What you have to do: Would you reproduce the whole listing exactly, minus its images?

Provided entries:
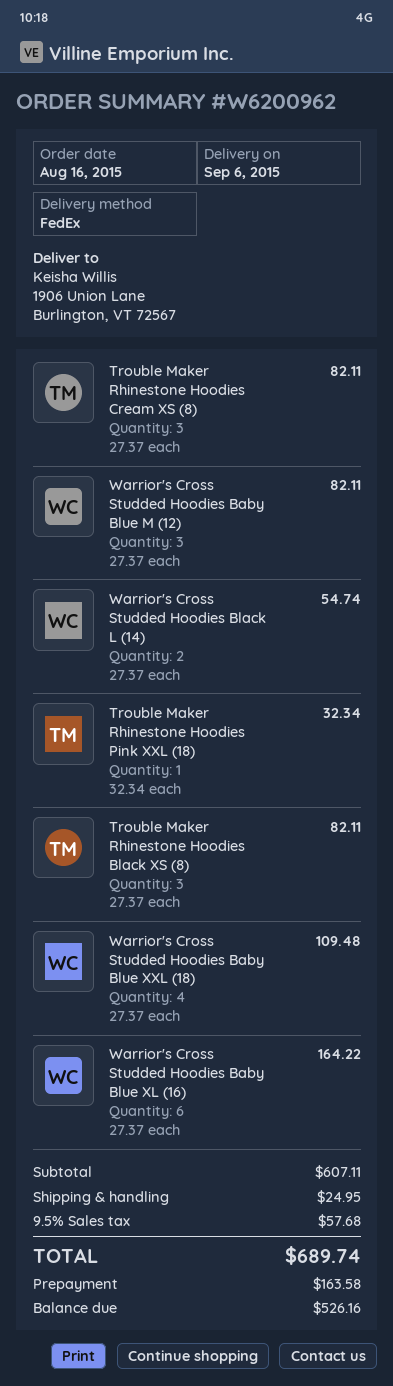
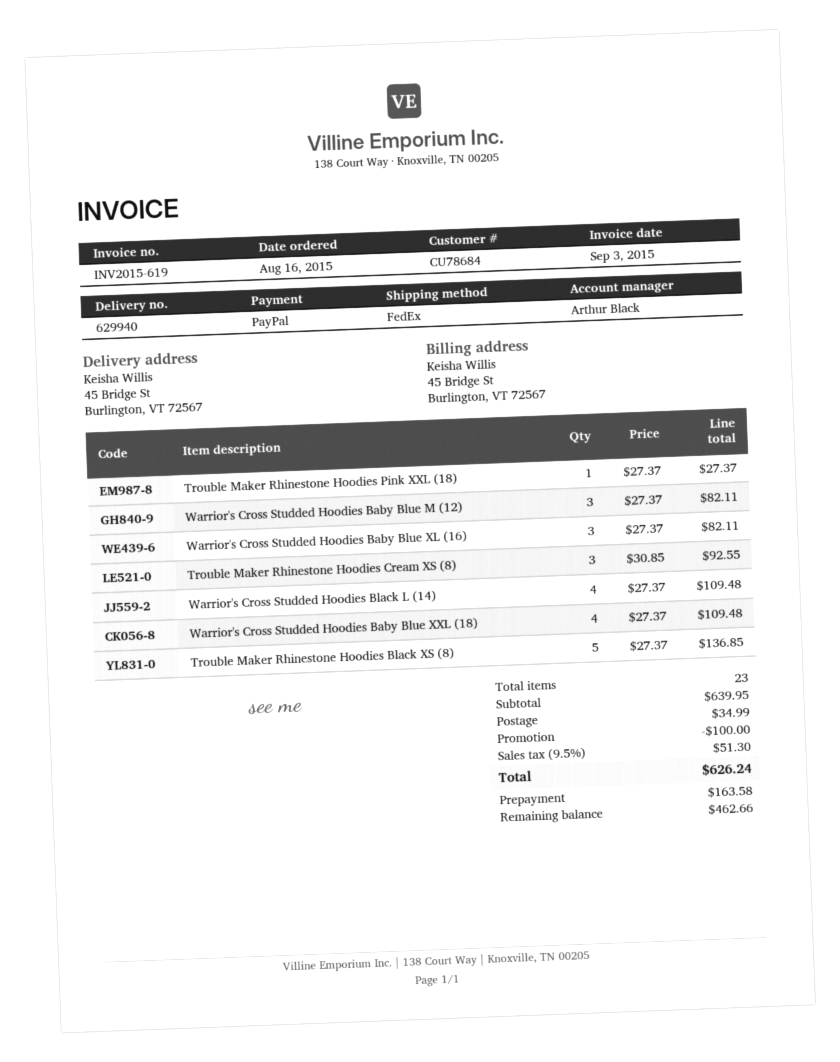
ship to: 1906 Union Lane, Burlington, VT 72567 -> 45 Bridge St, Burlington, VT 72567
Trouble Maker Rhinestone Hoodies Cream XS (8): 3 x 27.37 = 82.11 -> 3 x 30.85 = 92.55
Warrior's Cross Studded Hoodies Black L (14): 2 x 27.37 = 54.74 -> 4 x 27.37 = 109.48
Trouble Maker Rhinestone Hoodies Pink XXL (18): 1 x 32.34 = 32.34 -> 1 x 27.37 = 27.37
Trouble Maker Rhinestone Hoodies Black XS (8): 3 x 27.37 = 82.11 -> 5 x 27.37 = 136.85
Warrior's Cross Studded Hoodies Baby Blue XL (16): 6 x 27.37 = 164.22 -> 3 x 27.37 = 82.11
subtotal: 607.11 -> 639.95
discount: none -> 100.00
shipping: 24.95 -> 34.99
tax: 9.5% = 57.68 -> 9.5% = 51.30
total: 689.74 -> 626.24
balance: 526.16 -> 462.66

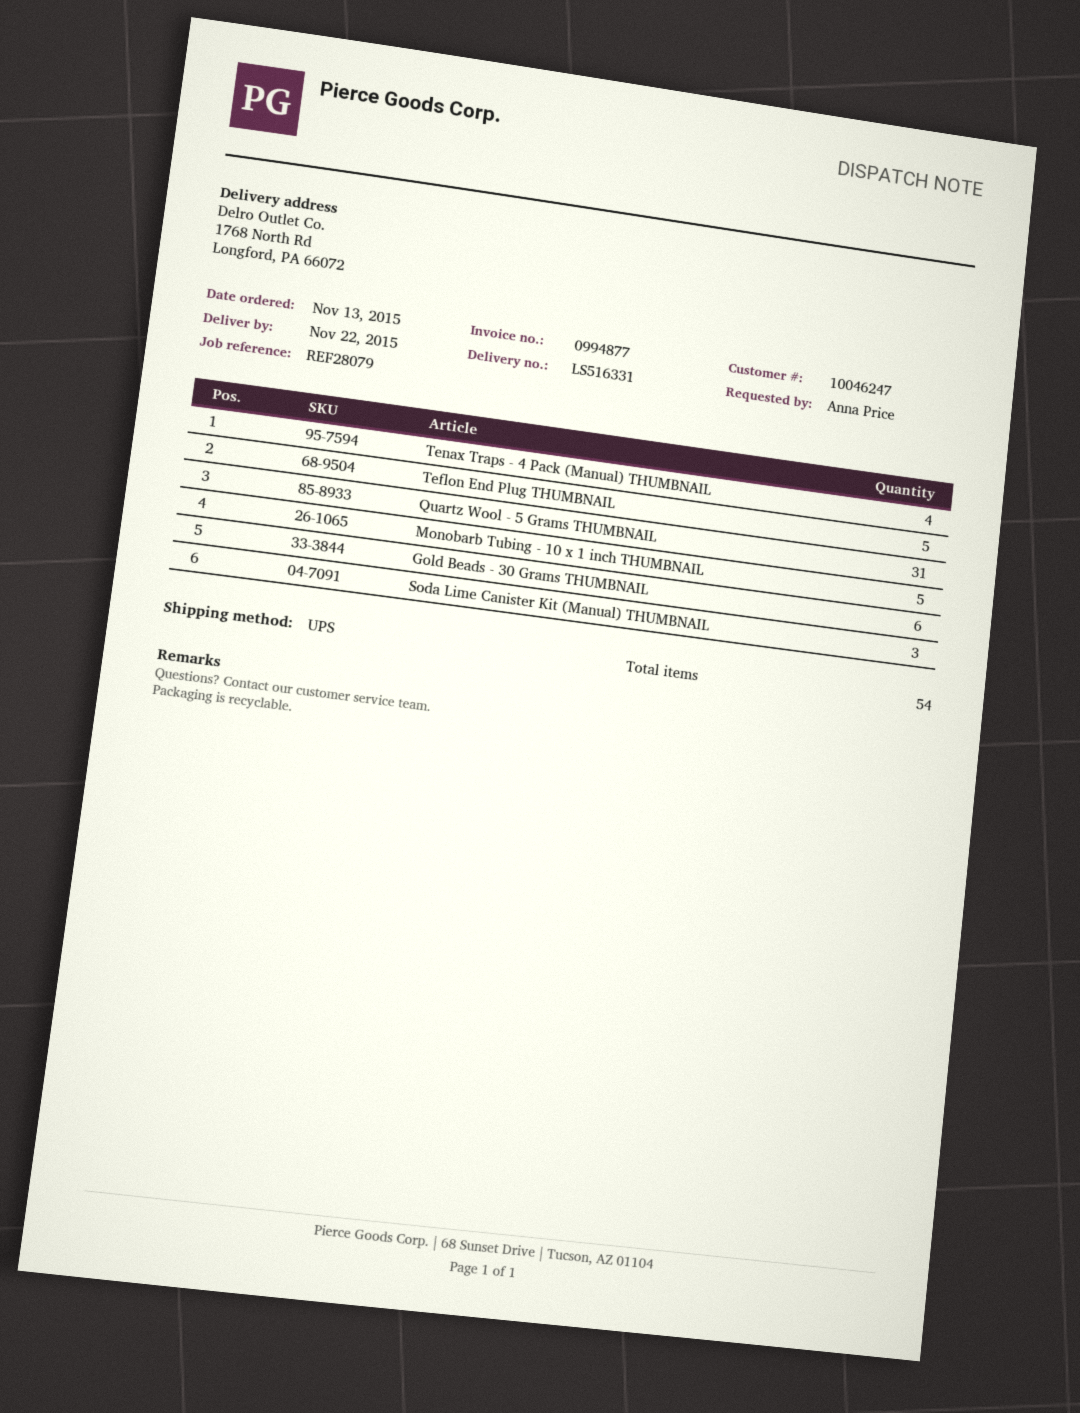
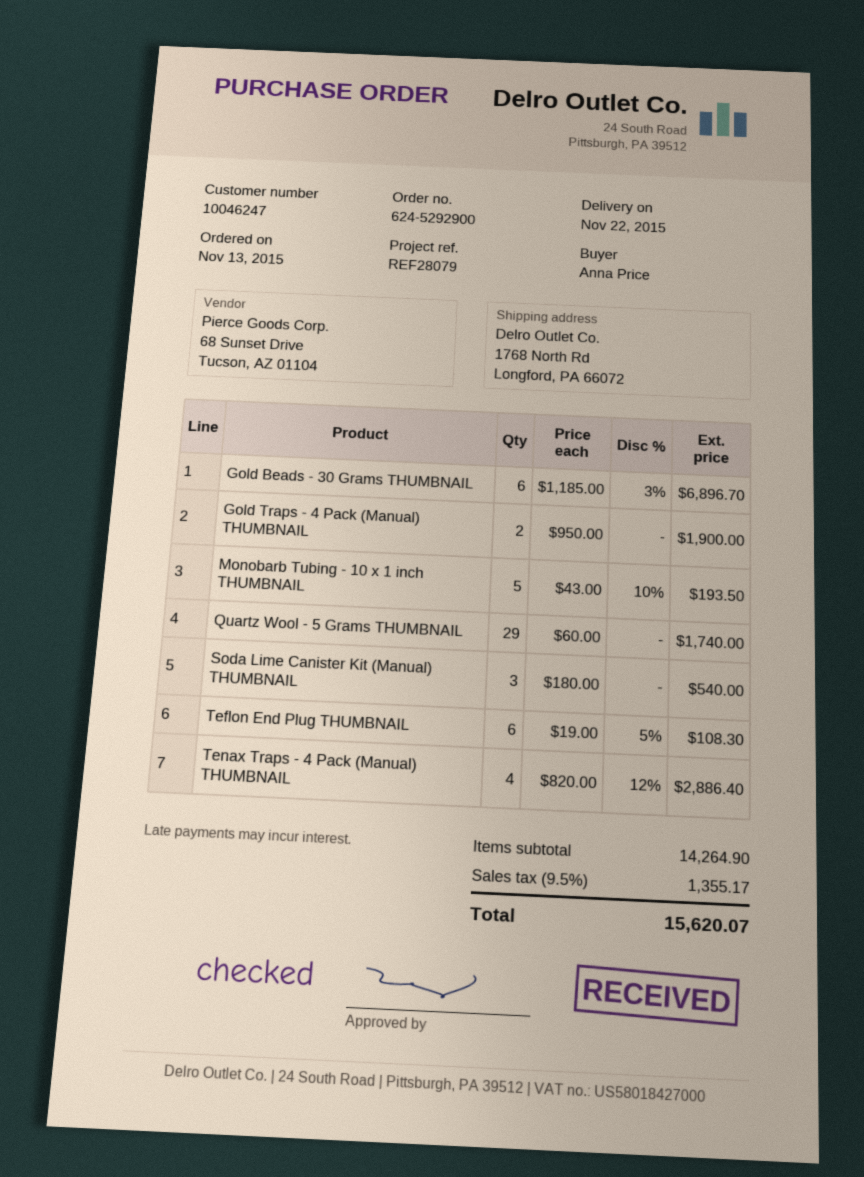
Teflon End Plug THUMBNAIL: 5 -> 6
Quartz Wool - 5 Grams THUMBNAIL: 31 -> 29
Gold Traps - 4 Pack (Manual) THUMBNAIL: none -> 2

Output:
ship to: 1906 Union Lane, Burlington, VT 72567 -> 45 Bridge St, Burlington, VT 72567
Trouble Maker Rhinestone Hoodies Cream XS (8): 3 x 27.37 = 82.11 -> 3 x 30.85 = 92.55
Warrior's Cross Studded Hoodies Black L (14): 2 x 27.37 = 54.74 -> 4 x 27.37 = 109.48
Trouble Maker Rhinestone Hoodies Pink XXL (18): 1 x 32.34 = 32.34 -> 1 x 27.37 = 27.37
Trouble Maker Rhinestone Hoodies Black XS (8): 3 x 27.37 = 82.11 -> 5 x 27.37 = 136.85
Warrior's Cross Studded Hoodies Baby Blue XL (16): 6 x 27.37 = 164.22 -> 3 x 27.37 = 82.11
subtotal: 607.11 -> 639.95
discount: none -> 100.00
shipping: 24.95 -> 34.99
tax: 9.5% = 57.68 -> 9.5% = 51.30
total: 689.74 -> 626.24
balance: 526.16 -> 462.66

Teflon End Plug THUMBNAIL: 5 -> 6
Quartz Wool - 5 Grams THUMBNAIL: 31 -> 29
Gold Traps - 4 Pack (Manual) THUMBNAIL: none -> 2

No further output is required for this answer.